Berkowitz continued: “Another woman who had gone through a terrible divorce confided to me that if not for Rivka insisting to accompany her to the bet din [religious court], she couldn’t have made it through. Rivka knew the halachic ins-and-outs and had the learning and tenacity not to leave any stone unturned to help the women who flocked to her door, overtaxed her email and called at all hours.”
At the funeral, Phyllis Chesler, another of Haut’s co-authors, spoke of the joy of learning Torah with Haut, whom she recalled meeting at the founding of Women of the Wall in 1988. “My darling Rivka turned this wild rebel child into a more refined rebel. She taught me gentleness, forgiveness, the importance of putting family first…. Rivka was humble, strong, tireless — a woman who lived her life doing God’s will.”
Said Berkowitz: “Over the few years we worked together on Shaarei Simcha, Gates of Joy, the first liturgical work in the modern era written by Orthodox women, she authored a ‘harachaman’ to be added in Birkat Hamazon, asking that agunot be freed.
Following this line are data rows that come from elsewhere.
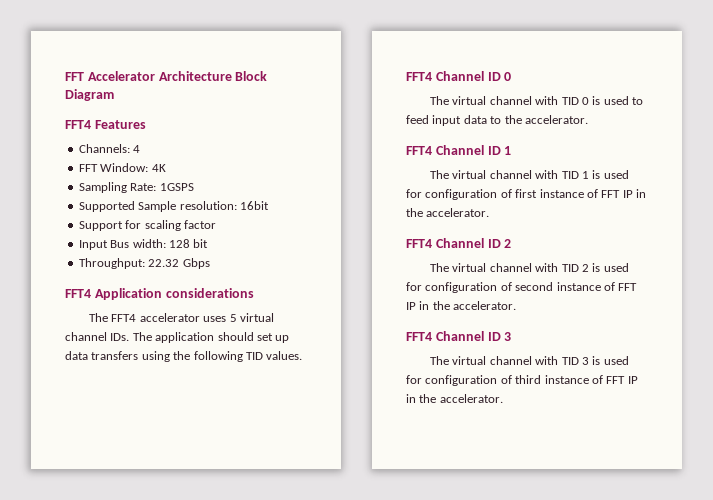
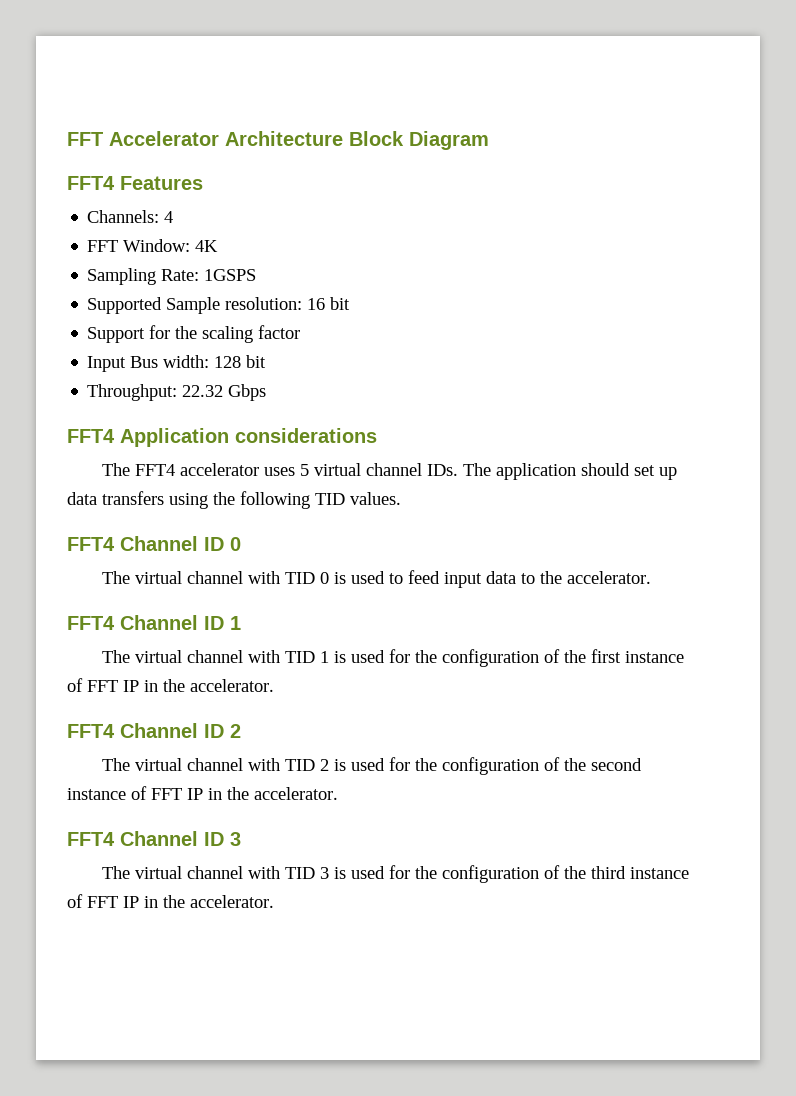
- Supported Sample resolution: 16bit
+ Supported Sample resolution: 16 bit
- Support for scaling factor
+ Support for the scaling factor
- The virtual channel with TID 1 is used for configuration of first instance of FFT IP in the accelerator.
+ The virtual channel with TID 1 is used for the configuration of the first instance of FFT IP in the accelerator.
- The virtual channel with TID 2 is used for configuration of second instance of FFT IP in the accelerator.
+ The virtual channel with TID 2 is used for the configuration of the second instance of FFT IP in the accelerator.
- The virtual channel with TID 3 is used for configuration of third instance of FFT IP in the accelerator.
+ The virtual channel with TID 3 is used for the configuration of the third instance of FFT IP in the accelerator.

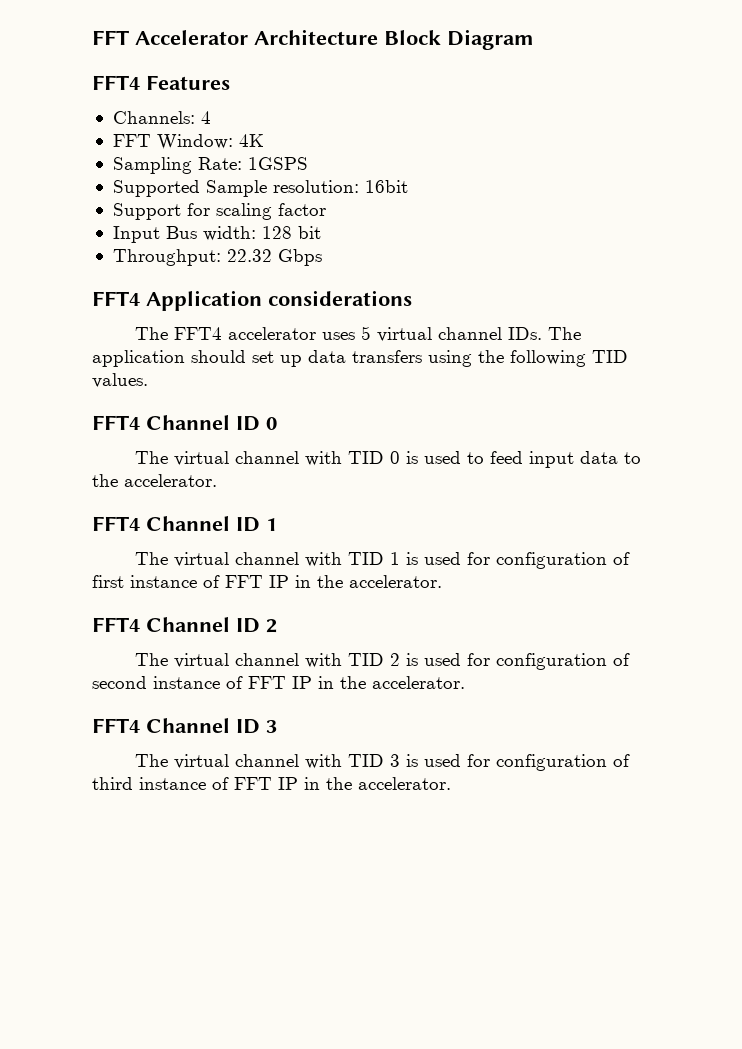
- Supported Sample resolution: 16 bit
+ Supported Sample resolution: 16bit
- Support for the scaling factor
+ Support for scaling factor
- The virtual channel with TID 1 is used for the configuration of the first instance of FFT IP in the accelerator.
+ The virtual channel with TID 1 is used for configuration of first instance of FFT IP in the accelerator.
- The virtual channel with TID 2 is used for the configuration of the second instance of FFT IP in the accelerator.
+ The virtual channel with TID 2 is used for configuration of second instance of FFT IP in the accelerator.
- The virtual channel with TID 3 is used for the configuration of the third instance of FFT IP in the accelerator.
+ The virtual channel with TID 3 is used for configuration of third instance of FFT IP in the accelerator.

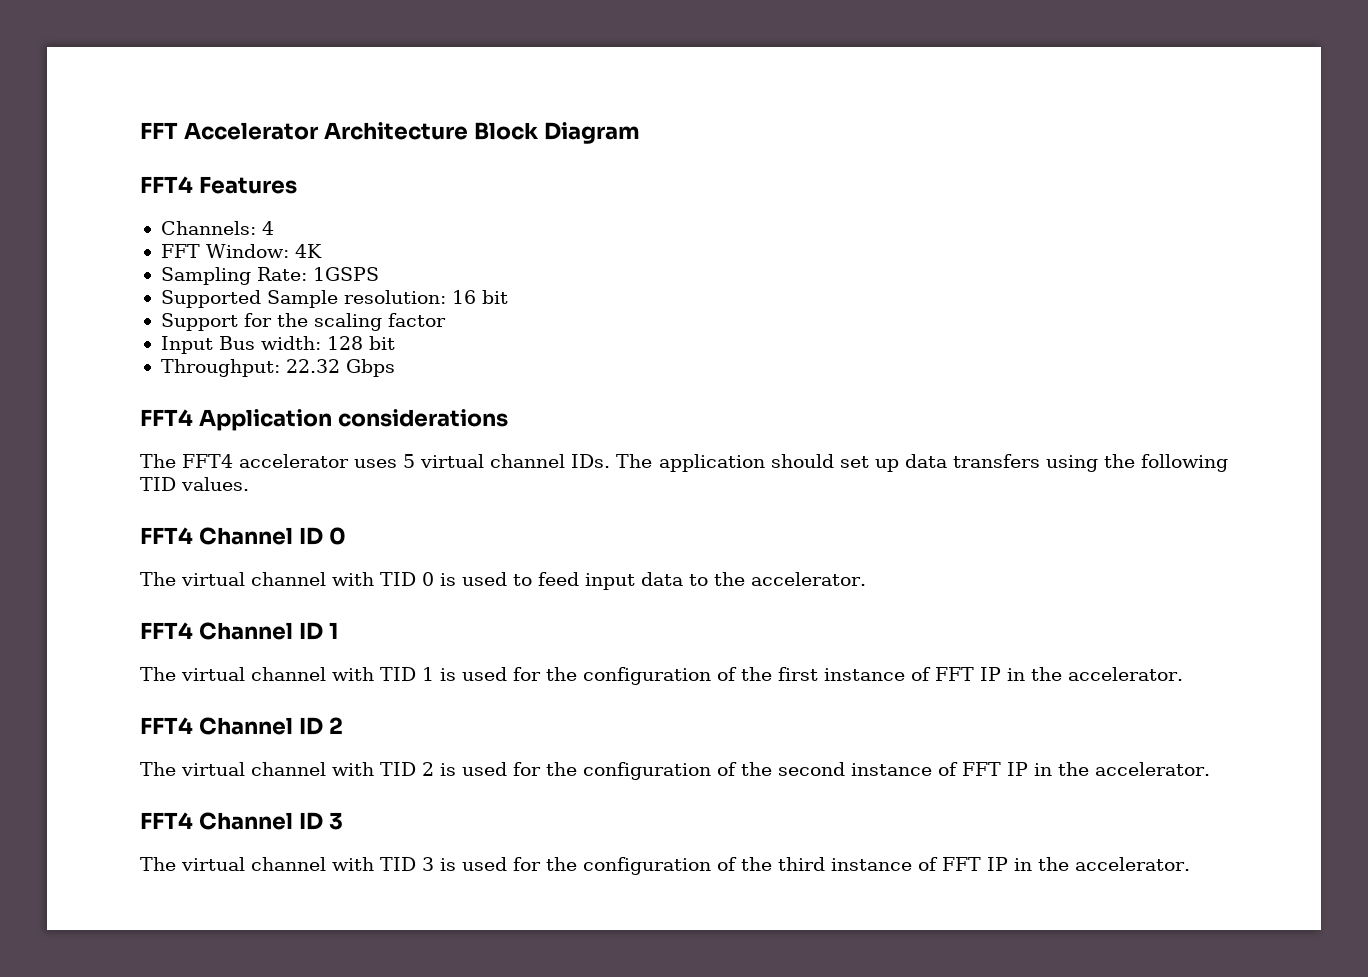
- Supported Sample resolution: 16bit
+ Supported Sample resolution: 16 bit
- Support for scaling factor
+ Support for the scaling factor
- The virtual channel with TID 1 is used for configuration of first instance of FFT IP in the accelerator.
+ The virtual channel with TID 1 is used for the configuration of the first instance of FFT IP in the accelerator.
- The virtual channel with TID 2 is used for configuration of second instance of FFT IP in the accelerator.
+ The virtual channel with TID 2 is used for the configuration of the second instance of FFT IP in the accelerator.
- The virtual channel with TID 3 is used for configuration of third instance of FFT IP in the accelerator.
+ The virtual channel with TID 3 is used for the configuration of the third instance of FFT IP in the accelerator.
She insisted that we add to a baby naming ceremony a section for adopted children, something very dear to her.
“Our community has lost not merely a needed resource. It has lost a true treasure.”
Haut is survived by her daughters, Dr. Sheryl Haut and Tamara Weissman, her sons-in-law, Dr. David Rosenberg and Seth Weissman, her grandchildren Ariel, Ayelet, Aaron, Eleanna, Adi and Nitzana, and her sister Arlene Talerman.